**** RECORD EXCERPTS ****
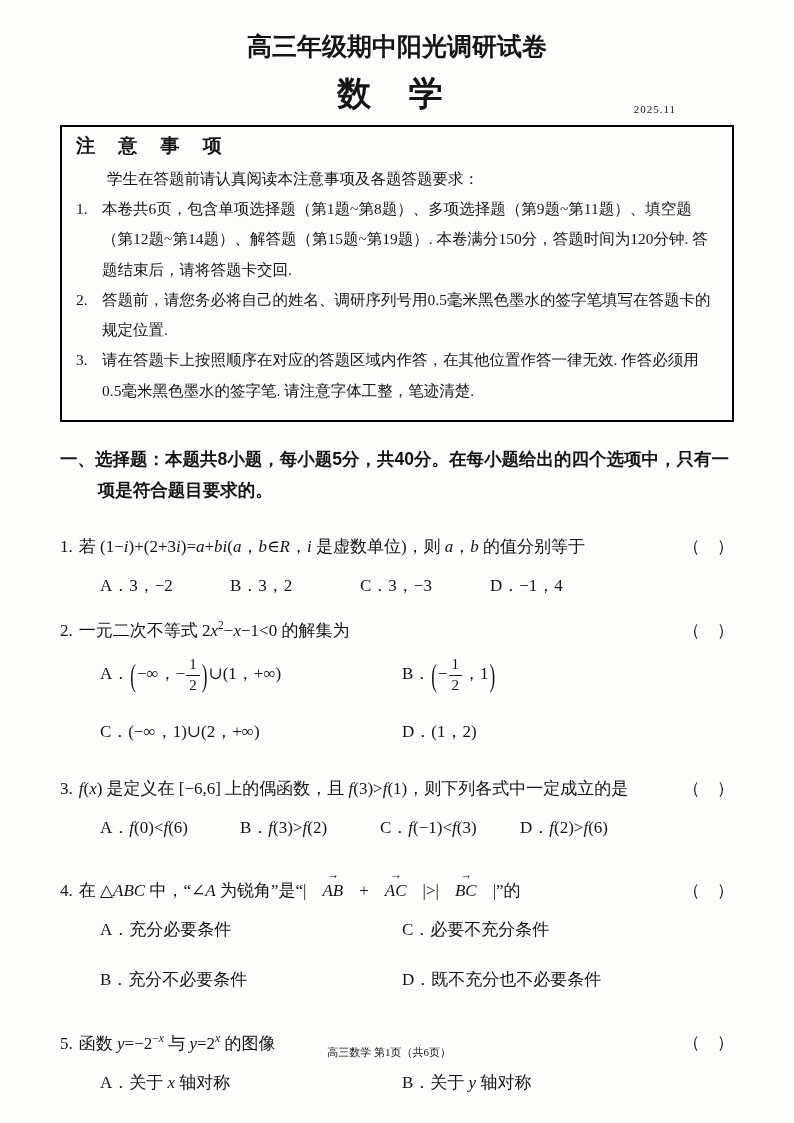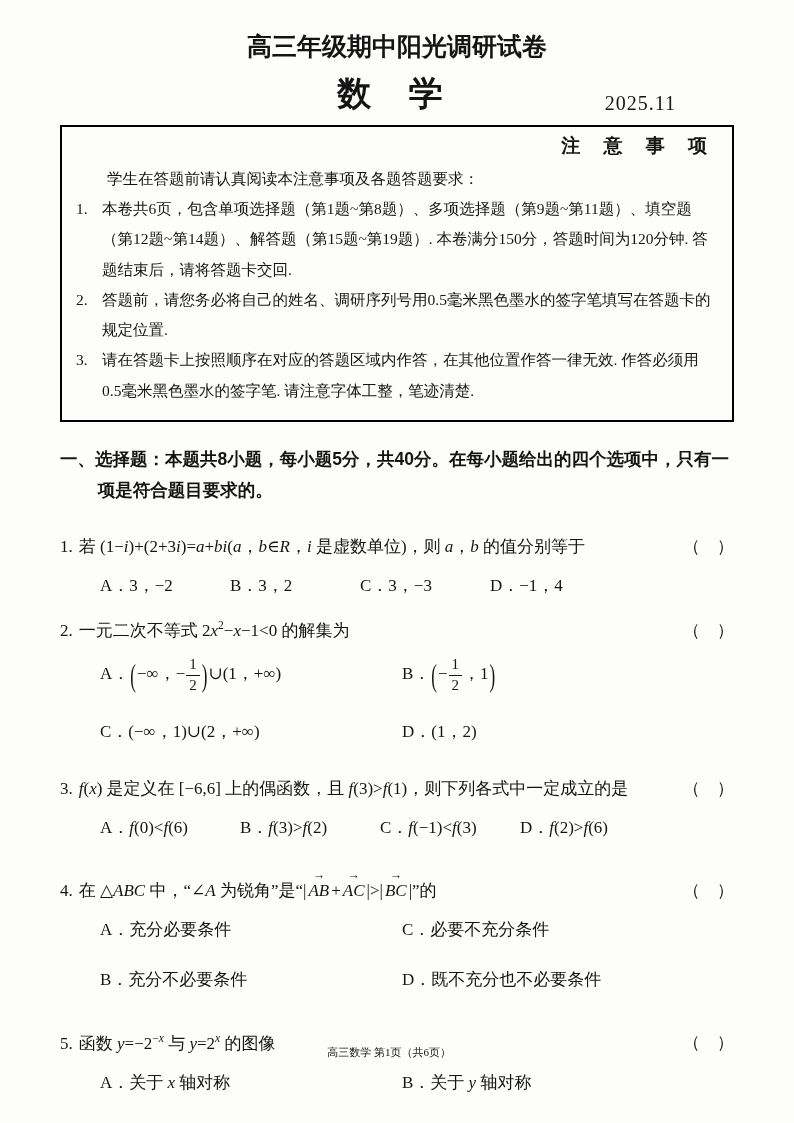"2025.11" .exam-date { font-size: 20px -> 11px }
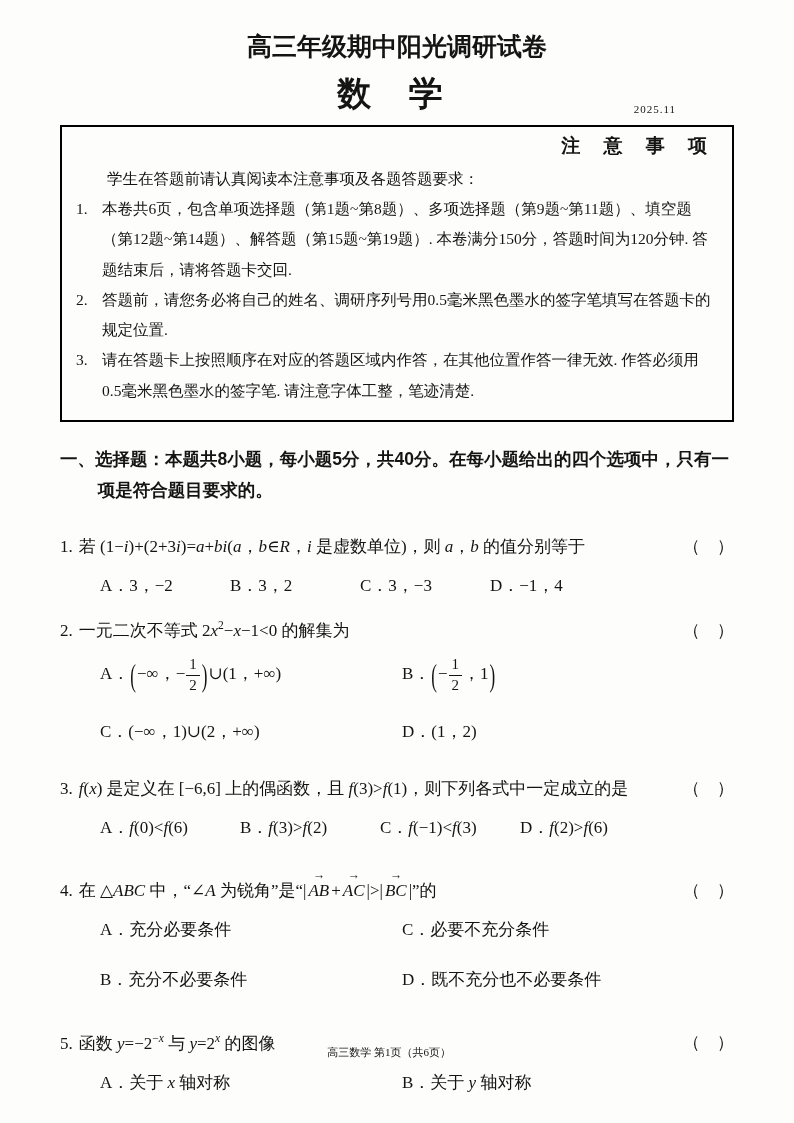"注 意 事 项" .notice-title { text-align: right -> left }
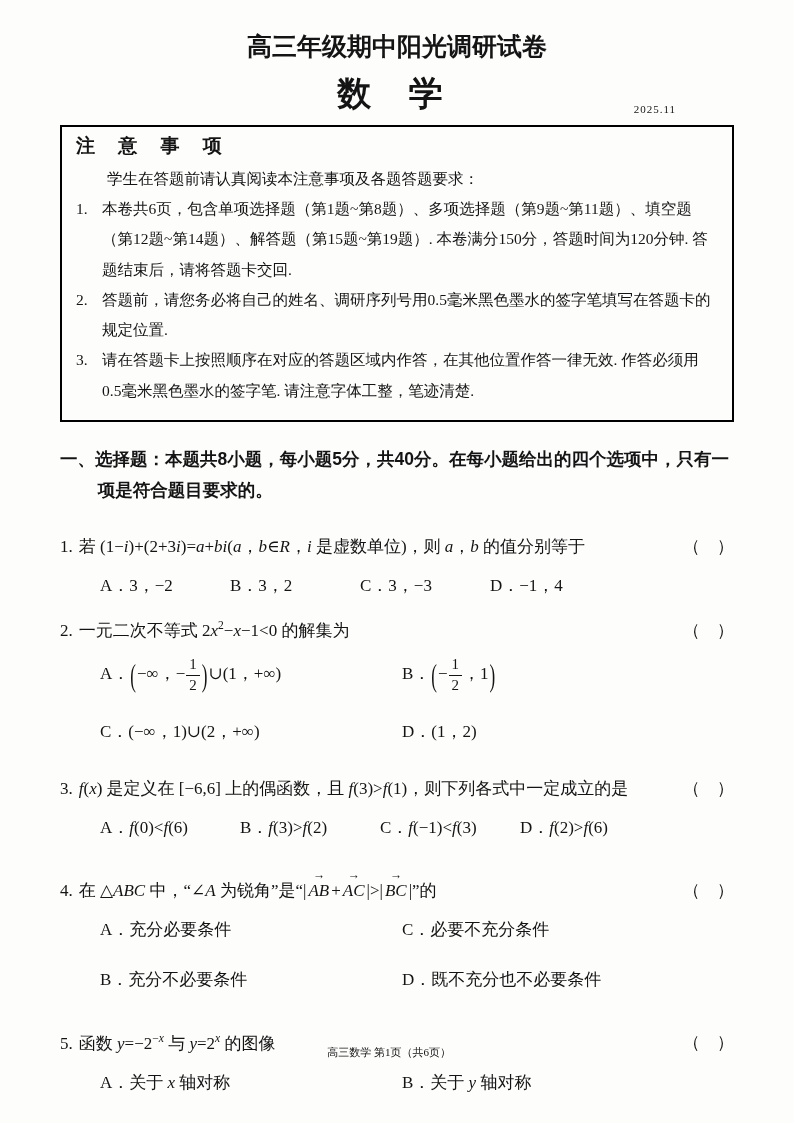"AB" .vec { margin: 0 2px -> 0 16px }
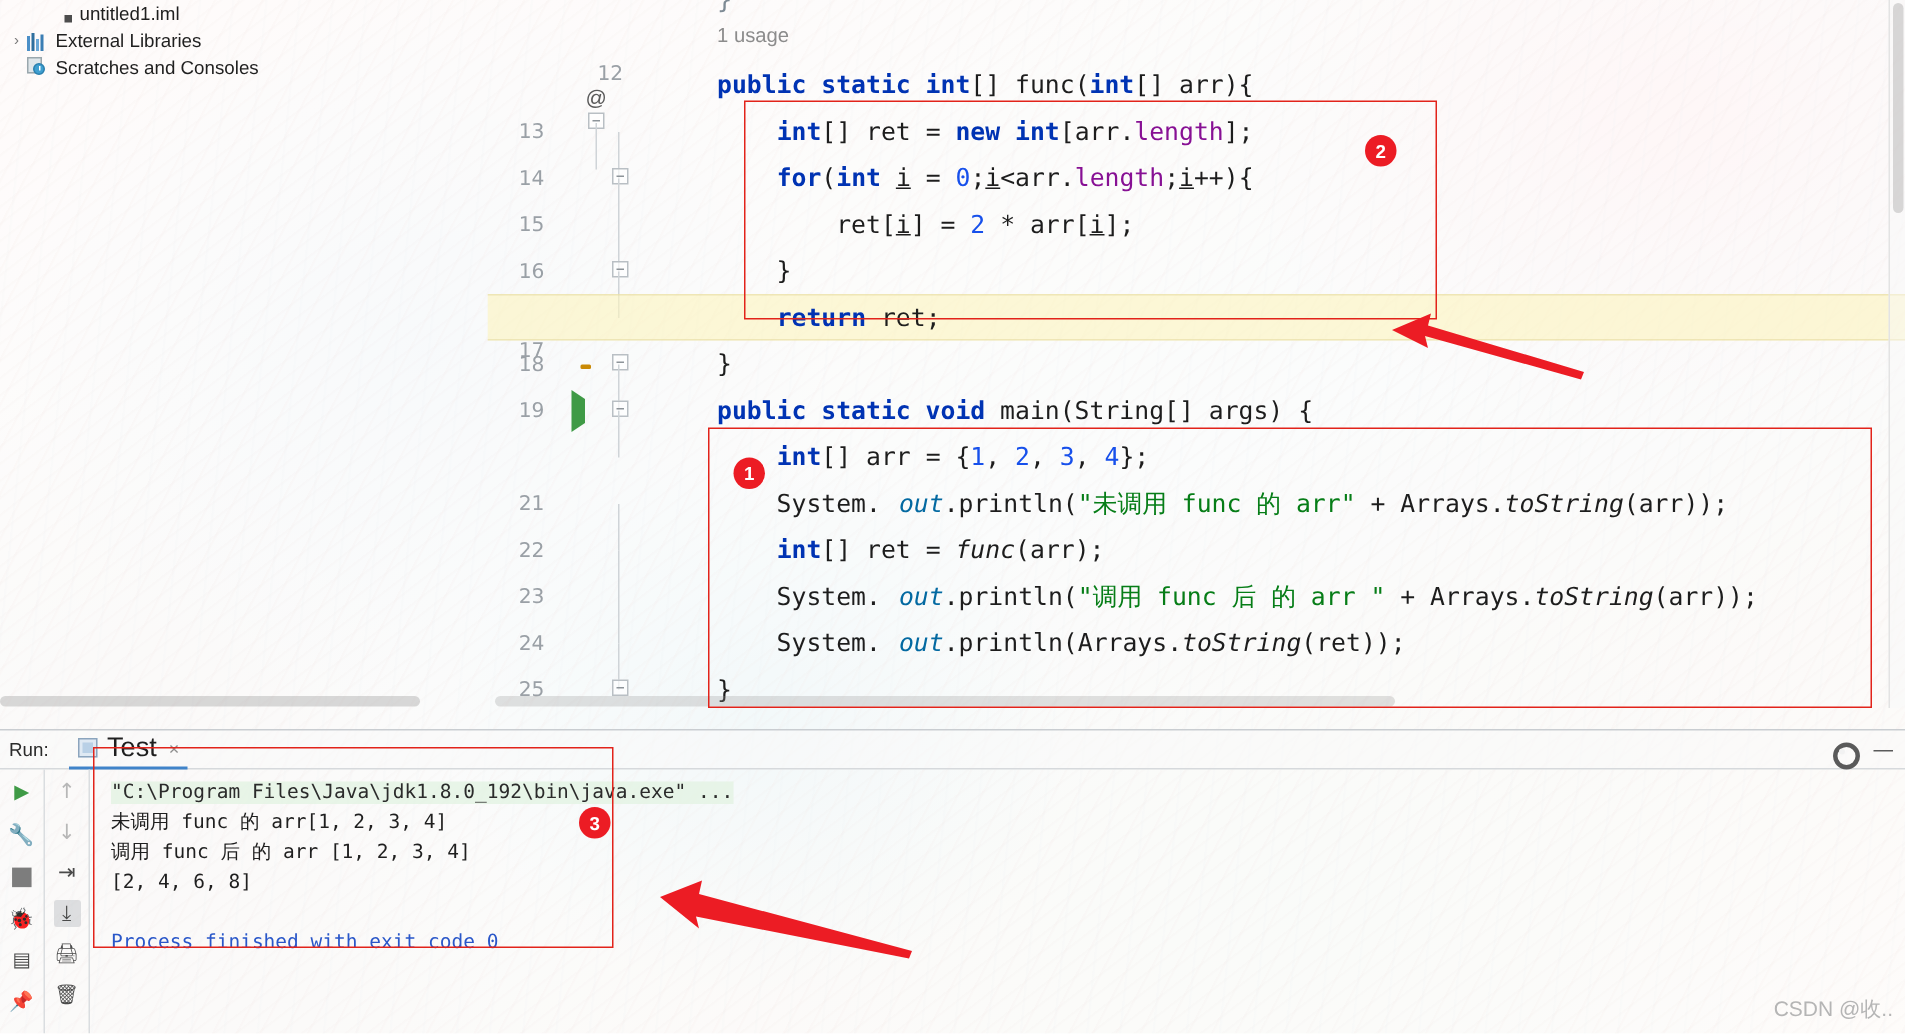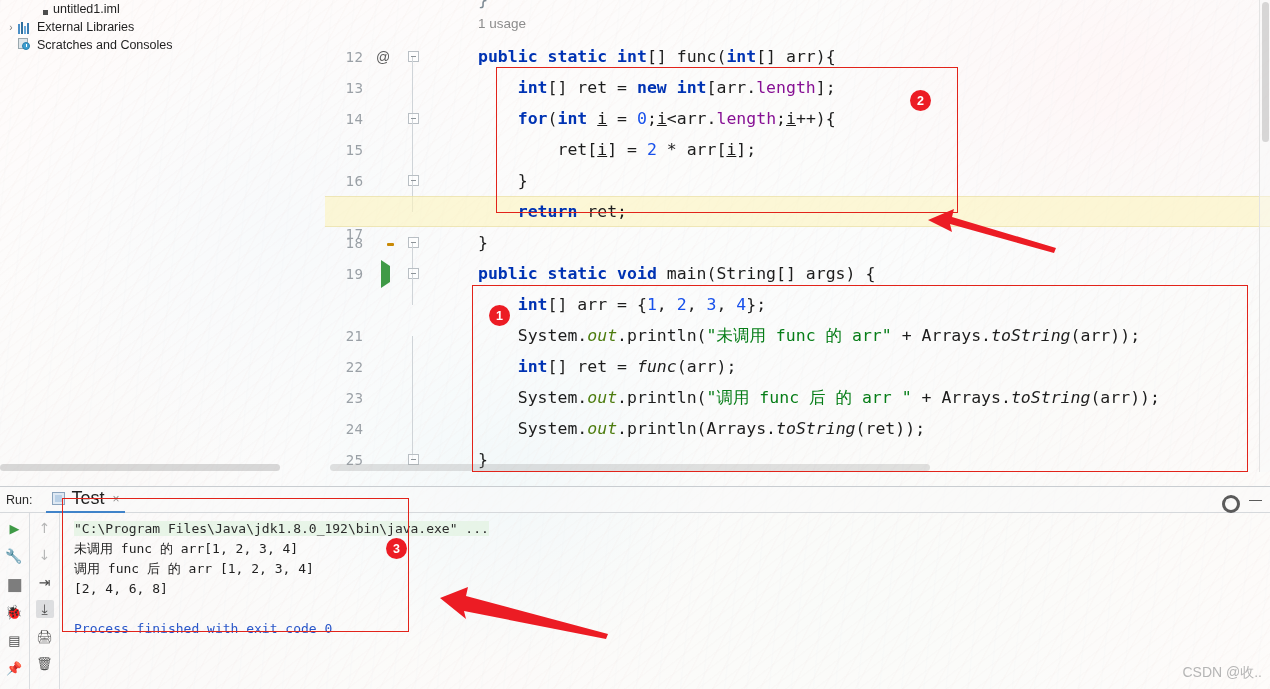"12" div.gutter-line { flex-direction: none -> column }
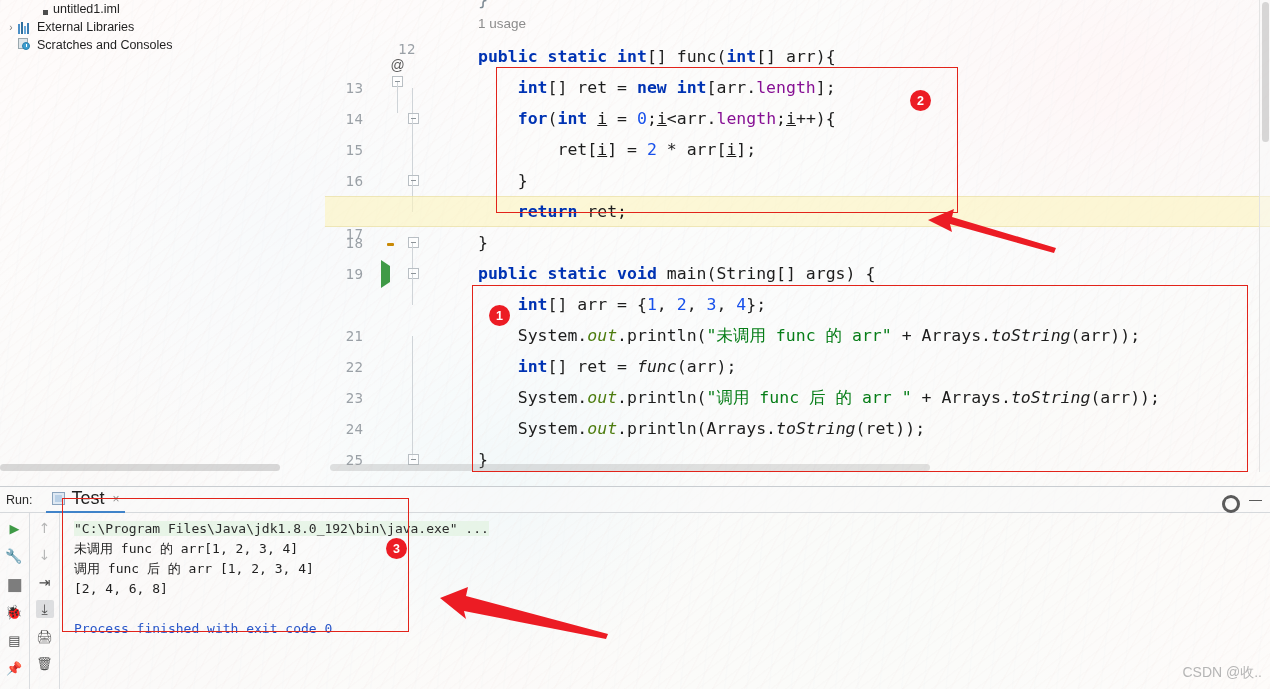"out" .stat { color: #4d7c0f -> #0369a1; margin-left: none -> 12px }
****
**PROBLEM TO SOLVE**
Quote every record above exactly, leaving out any pictures.

**RESULT BELOW**
"2025.11" .exam-date { font-size: 20px -> 11px }
"注 意 事 项" .notice-title { text-align: right -> left }
"AB" .vec { margin: 0 2px -> 0 16px }
"12" div.gutter-line { flex-direction: none -> column }
"out" .stat { color: #4d7c0f -> #0369a1; margin-left: none -> 12px }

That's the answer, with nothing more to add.